“The Lord is good, a stronghold in the day of trouble; and He knows those who trust in Him.”
- Nahum 1:7
There has been a recent push in state governments to help victims of human trafficking be freed and to heal from the traumas of the crimes committed against them.
On July 1st, Idaho made “human trafficking” a standalone crime. Before this change, prosecutors had to charge a person with a separate crime and then bring human trafficking charges against them, which made it difficult to prosecute traffickers. Now, prosecutors can file charges against a person for human trafficking alone.
That same day, Idaho also passed a “safe haven” law:
“It allows a person to claim they’re a victim of human trafficking and use it as a defense if their crime was ‘committed as a direct and immediate result of being a victim of human trafficking’”.
These are incredible steps forward in Idaho’s legislation to help trafficking victims. Sex trafficking “occurs when someone uses force, fraud or coercion to cause a commercial sex act with an adult or causes a minor to commit a commercial sex act” (Shared Hope International).
According to Jennifer Zielinski, who is the executive director of the Idaho Anti-Trafficking Coalition, victims of trafficking rarely identify themselves. Thus, if traffickers are caught and charged, it is often for counts of child abuse or drug possession.
Read our previous blog post here: Funds Meant to Assist Victims of Human Trafficking Are Directed Elsewhere
In the 2018 Idaho State Police annual crime report, Idaho saw zero cases of human trafficking. It is important to note that at that time, the crime of human trafficking was not standalone. Interestingly, Zielinski says the organization she is a part of sees as many as four new victims per week. There is a discrepancy between what the crime reports show and what seems to be lurking in the shadows of the trafficking epidemic.
Paula Barthelmess, a trauma counselor from Treasure Valley, Idaho, estimates that 75 percent to 80 percent of the victims she works with have been trafficked by family members. She also states that it is common for wives to be trafficked by their husbands. Whether due to being in love with their trafficker (likened to Stockholm Syndrome, Zielinski says), addiction to drugs provided by the traffickers, or fear of retaliation and consequence, victims tend to internalize their trauma and keep quiet about their situations. At times, they may even wish to return to those circumstances because it is what they’ve known for so long.
However, there are ways to increase the likelihood that victims will come forward against traffickers. This month, the state of Nebraska passed a new law that takes away a statute of limitations for child victims to come forward against traffickers, and extends the statute of limitations for adult victims from 3 years to 7 years.

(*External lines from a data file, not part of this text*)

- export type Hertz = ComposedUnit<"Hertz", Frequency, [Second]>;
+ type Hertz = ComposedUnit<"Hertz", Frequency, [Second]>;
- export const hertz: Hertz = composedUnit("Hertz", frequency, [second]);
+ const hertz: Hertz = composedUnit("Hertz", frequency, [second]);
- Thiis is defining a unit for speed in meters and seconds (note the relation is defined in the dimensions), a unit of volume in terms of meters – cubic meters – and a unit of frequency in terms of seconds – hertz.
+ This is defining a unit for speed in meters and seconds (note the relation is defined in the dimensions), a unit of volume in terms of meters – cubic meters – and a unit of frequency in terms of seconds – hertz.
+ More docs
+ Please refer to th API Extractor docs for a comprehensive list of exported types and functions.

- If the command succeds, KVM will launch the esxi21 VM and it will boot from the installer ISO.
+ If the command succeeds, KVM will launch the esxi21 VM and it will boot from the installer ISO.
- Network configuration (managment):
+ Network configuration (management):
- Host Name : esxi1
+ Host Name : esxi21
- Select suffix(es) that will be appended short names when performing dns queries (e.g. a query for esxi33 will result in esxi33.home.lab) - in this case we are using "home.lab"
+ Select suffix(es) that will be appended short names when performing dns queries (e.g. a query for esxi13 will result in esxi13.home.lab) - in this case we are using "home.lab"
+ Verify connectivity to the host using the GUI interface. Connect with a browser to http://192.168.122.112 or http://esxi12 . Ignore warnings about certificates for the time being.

Additionally, Nebraska’s new laws allow for law enforcement to apply for warrants to tap phone calls of suspects, which in turn provides more opportunities to prosecute traffickers.
It is encouraging to see states take action to protect trafficking victims and double down on laws to prosecute traffickers. Even when victims are freed from trafficking, they feel as if they cannot speak up about their experiences. It is difficult to imagine the suffering that these victims endure, especially when they feel like they cannot grieve with others and begin the necessary healing process. At Catalyst Ministries, we strive to support the women who must face these struggles every day, and foster a community in which they can grow and learn. God is doing great work through these state legislations, and it is inspiring to see active and positive changes being made for a better future.